* _MATERIAL FOR THE TASK_
────────────────────────────────────────

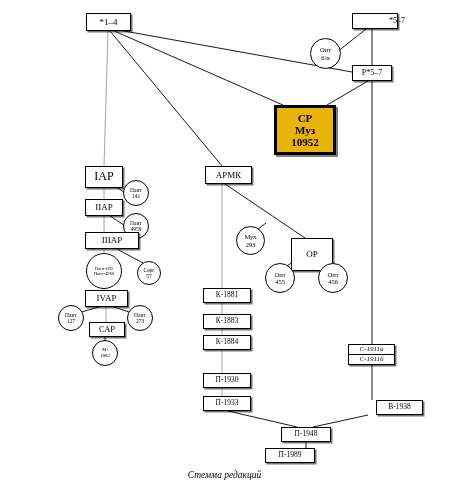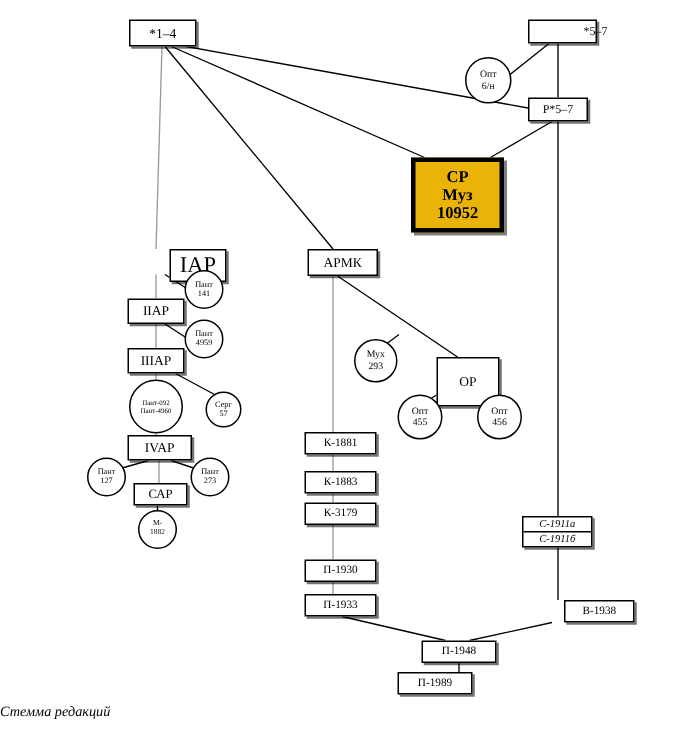"IАР" div.node { font-size: 15px -> 12px; margin-left: 28px -> none }
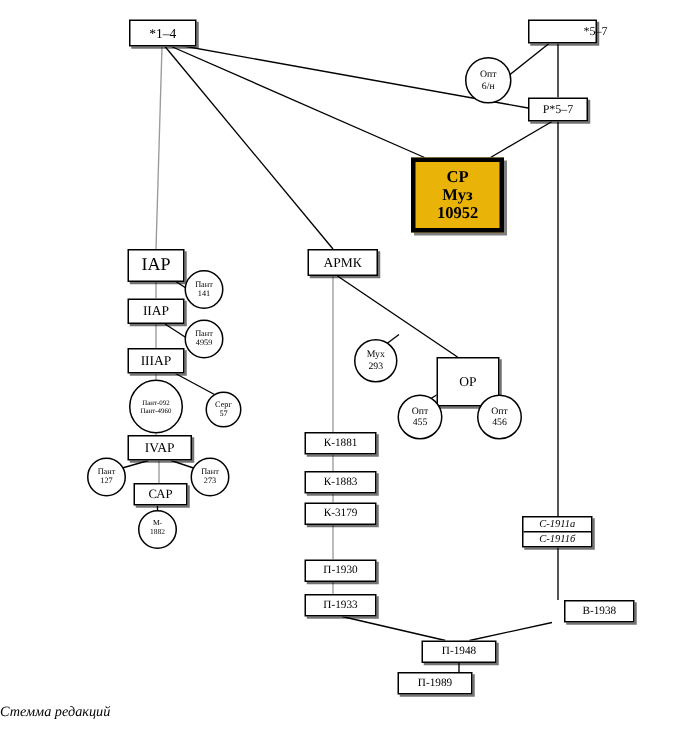"IIIАР" div.node { width: 38px -> 54px }
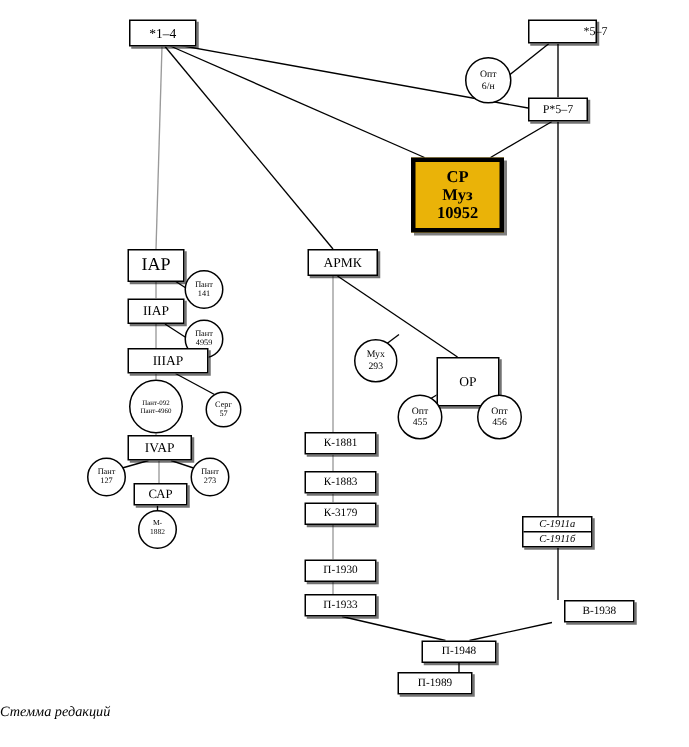"К-3179" div { text: К-3179 -> К-1884 }
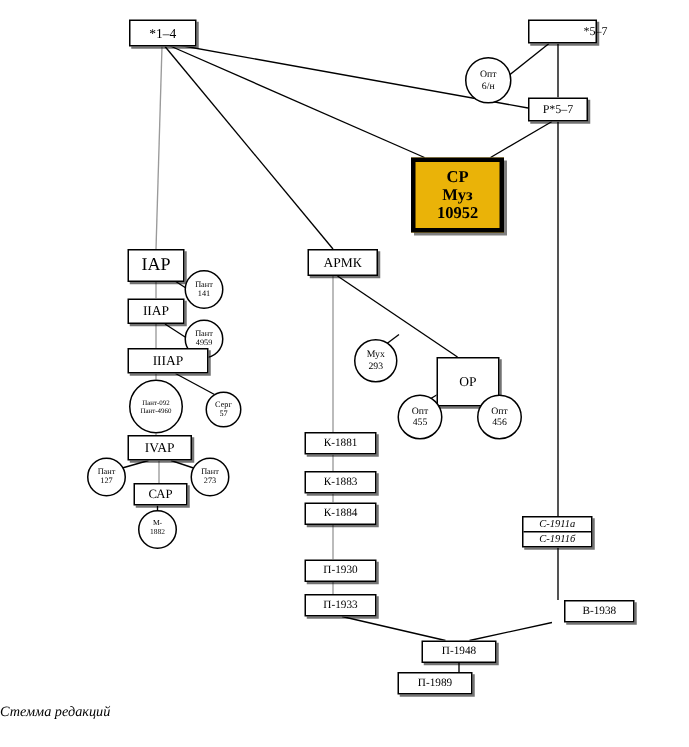"Стемма редакций" .caption { text-align: none -> center }
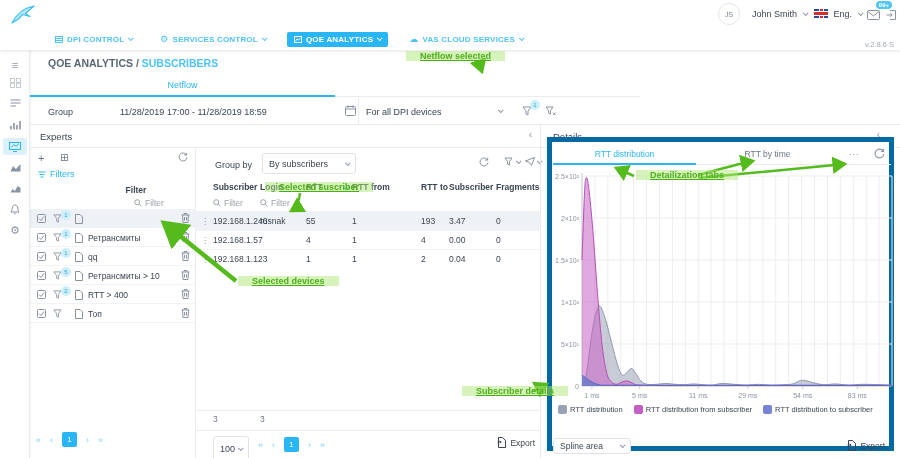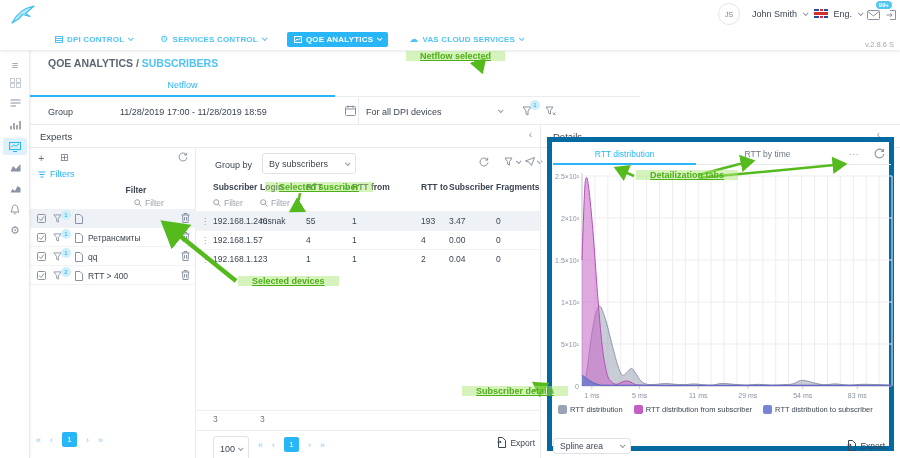"Ретрансмиты > 10" div.frow { html: none -> <div> <span> <svg> <rect></rect> <path></path> </svg> </span> <span> <svg> <path></path> </svg> </span> <span>5</span> <span> <svg> <path></path> </svg> </span> <span>Ретрансмиты &gt; 10</span> <span> <svg> <path></path> </svg> </span> </div> }
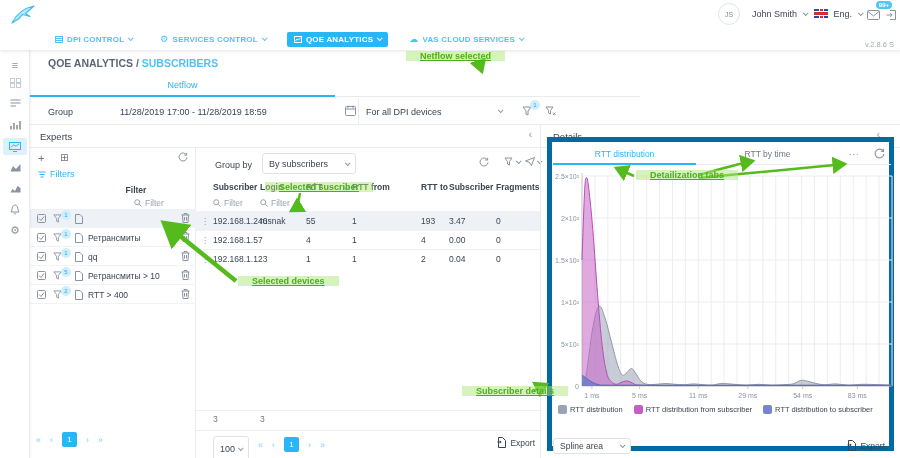"Топ" div.frow { html: none -> <div> <span> <svg> <rect></rect> <path></path> </svg> </span> <span> <svg> <path></path> </svg> </span> <span> <svg> <path></path> </svg> </span> <span>Топ</span> <span> <svg> <path></path> </svg> </span> </div> }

────────────────────────────────────────

* _THE PROBLEM_
With the pictures omitted, give every line above again exactly.

* _RESULT OF THE EXERCISE_
"IАР" div.node { font-size: 15px -> 12px; margin-left: 28px -> none }
"IIIАР" div.node { width: 38px -> 54px }
"К-3179" div { text: К-3179 -> К-1884 }
"Стемма редакций" .caption { text-align: none -> center }
"Ретрансмиты > 10" div.frow { html: none -> <div> <span> <svg> <rect></rect> <path></path> </svg> </span> <span> <svg> <path></path> </svg> </span> <span>5</span> <span> <svg> <path></path> </svg> </span> <span>Ретрансмиты &gt; 10</span> <span> <svg> <path></path> </svg> </span> </div> }
"Топ" div.frow { html: none -> <div> <span> <svg> <rect></rect> <path></path> </svg> </span> <span> <svg> <path></path> </svg> </span> <span> <svg> <path></path> </svg> </span> <span>Топ</span> <span> <svg> <path></path> </svg> </span> </div> }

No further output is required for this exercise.